CHARLOTTE AMALIE — A healthy coral reef is noisy, full of the croaks, purrs, and grunts of various fishes and the crackling of snapping shrimp. Research suggests that larval animals use this symphony of sounds to help them determine where they should live and grow.
Researchers at the Woods Hole Oceanographic Institution (WHOI) recently demonstrated that replaying healthy reef sounds could potentially be used to encourage coral larvae to recolonize damaged or degraded reefs. A reef that has been degraded – whether by coral bleaching, disease, or direct human impacts – can’t support the same diversity of species and has a much quieter, less rich soundscape.
In a paper published this week, in Royal Society Open Science, the researchers showed that broadcasting the soundscape of a healthy reef at a degraded reef caused coral larvae to settle at significantly higher rates.
“What we’re showing is that you can actively induce coral settlement by playing sounds,” said Nadège Aoki, a doctoral candidate at WHOI and first author on the paper. “You can go to a reef that is degraded in some way and add in the sounds of biological activity from a healthy reef, potentially helping this really important step in the coral life cycle.”
Corals are immobile as adults, so the larval stage is their only opportunity to select a good habitat. They swim or drift with the currents, seeking the right conditions to settle out of the water column and affix themselves to the seabed. Previous research has shown that chemical and light cues can influence that decision, but Aoki and her colleagues demonstrate that the soundscape also plays a major role in where corals settle.
The researchers conducted their work in the U.S. Virgin Islands, running the same experiment twice in June and July 2022. They collected larvae from Porites astreoides, a hardy species commonly known as mustard hill coral thanks to its lumpy shape and yellow color and distributed them in cups at three reefs along the southern coast of St. John. One of those reefs, Tektite, is relatively healthy. The other two, Cocoloba and Salt Pond, are more degraded with sparse coral cover and fewer fish. At Salt Pond, Aoki and her colleagues installed an underwater speaker system and placed cups of larvae at distances of one, five, 10, and 30 meters from the speakers. They broadcast healthy reef sounds – recorded at Tektite in 2013 – for three nights. They set up similar installations at the other two reefs but didn’t play any sounds.
When they collected the cups, the researchers found that significantly more coral larvae had settled in the cups at Salt Pond than the other two reefs. On average, coral larvae settled at rates 1.7 times (and up to 7x) higher with the enriched sound environment. The highest settlement rates were at five meters from the speakers, but even the cups placed 30 meters away had more larvae settling to the bottom than at Cocoloba and Tektite.
“The fact that settlement is consistently decreasing with distance from the speaker, when all else is kept constant, is particularly important because it shows that these changes are due to the added sound and not other factors,” said Aran Mooney, a marine biologist at WHOI and lead author on the paper. “This gives us a new tool in the toolbox for potentially rebuilding a reef.”
Surprisingly, the researchers didn’t find much difference between settlement rates at the more-degraded Cocoloba and the healthier Tektite reefs. A previous study in 2017 had found higher settlement rates at Tektite than Cocoloba. Some of this could be attributed to natural variation, Mooney said, but the Tektite reef has also faced several destructive hurricanes, a significant bleaching event, and an outbreak of coral disease in recent years.
“We seem to have lost some of the complexity of Tektite’s soundscape over the last decade,” Aoki said. “It could be that conditions there are not as good as we thought they were, but we don’t know for sure.”
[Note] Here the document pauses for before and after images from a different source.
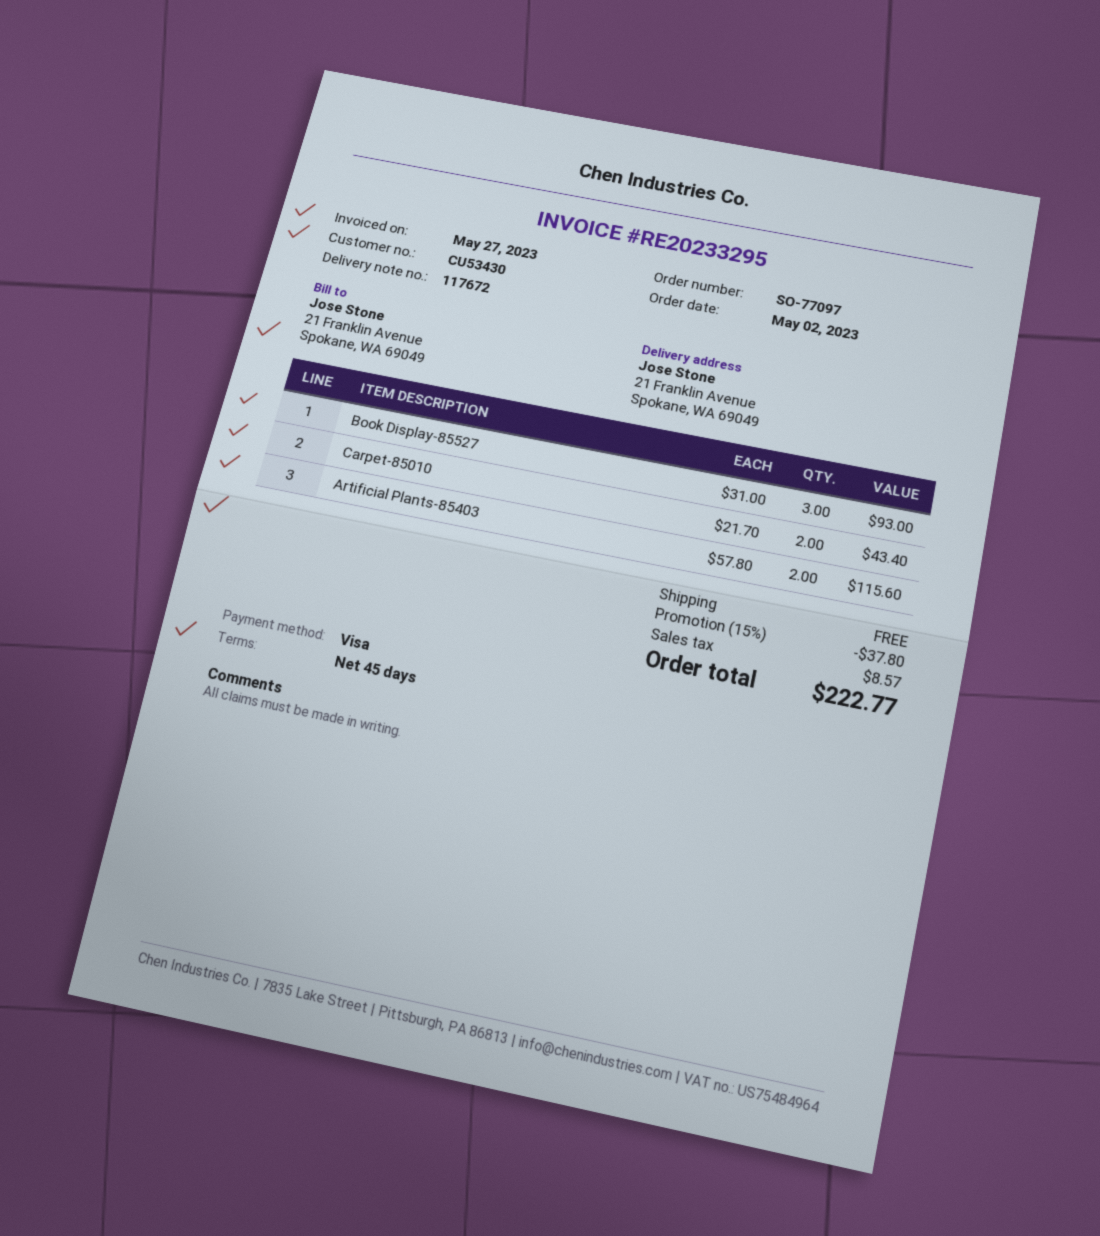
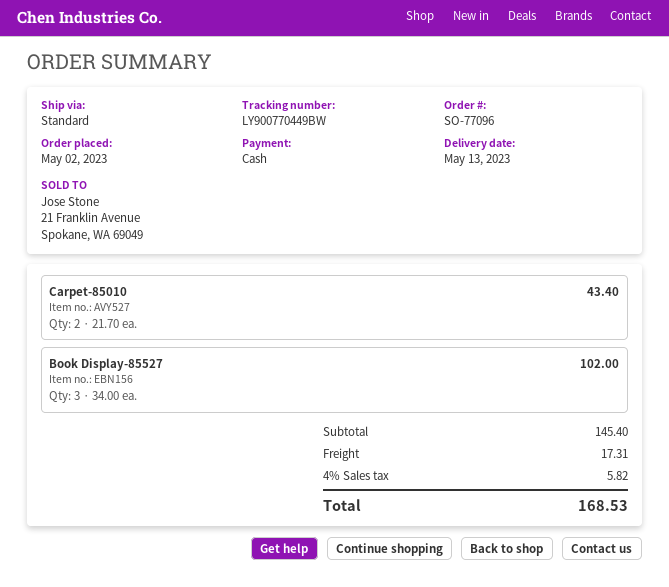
order number: SO-77097 -> SO-77096
payment method: Visa -> cash
Book Display-85527: 3 x 31.00 = 93.00 -> 3 x 34.00 = 102.00
Artificial Plants-85403: 2 x 57.80 = 115.60 -> none
discount: 15% = 37.80 -> none
shipping: 0.00 -> 17.31
tax: 8.57 -> 5.82
total: 222.77 -> 168.53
The possible drop-in settlement rates at Tektite underscores the severity of the threats that coral reefs are facing and the need for rapid, scalable solutions, the researchers said. Coral reefs support more than a quarter of all marine animals, protect coastlines from strong waves and storms, and provide food and tourism opportunities for millions of people around the world. But researchers estimate that half of all coral reefs have been lost in the last 30 years.
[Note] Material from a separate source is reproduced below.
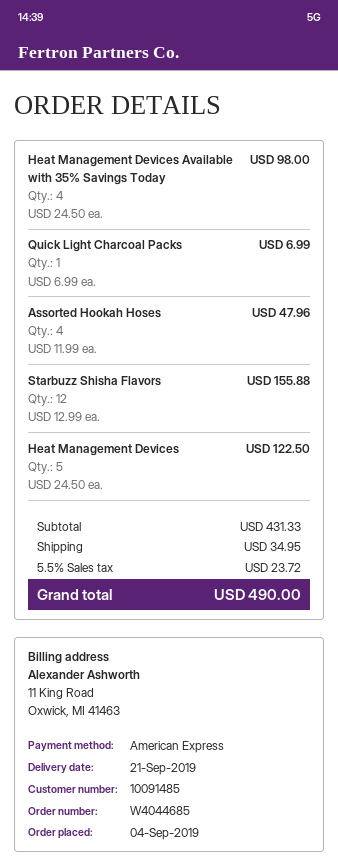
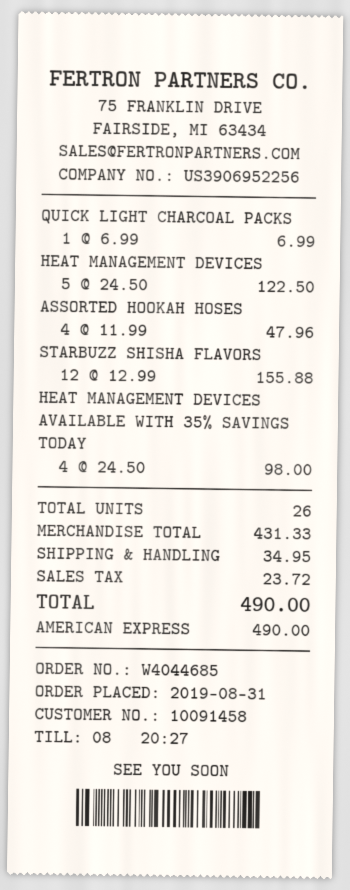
order date: 2019-09-04 -> 2019-08-31
customer number: 10091485 -> 10091458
Aoki, Mooney, and their colleagues hope that their work can help with coral restoration efforts. Enhanced soundscapes could be used to increase settlement rates in coral nurseries, for example, or be passively broadcast at reefs in the wild to maintain or improve existing coral populations. People would still need to monitor reef conditions to ensure that coral larvae are able to thrive after they settle, but this is a significant step in the restoration process, and one that would be relatively simple to implement.
“Replicating an acoustic environment is actually quite easy compared to replicating the reef chemical and microbial cues which also play a role in where corals choose to settle,” said Amy Apprill, a microbial ecologist at WHOI and a co-author on the paper. “It appears to be one of the most scalable tools that can be applied to rebuild reefs, so we’re really excited about that potential.”
This research was supported by the Vere and Oceankind Foundations and the National Science Foundation.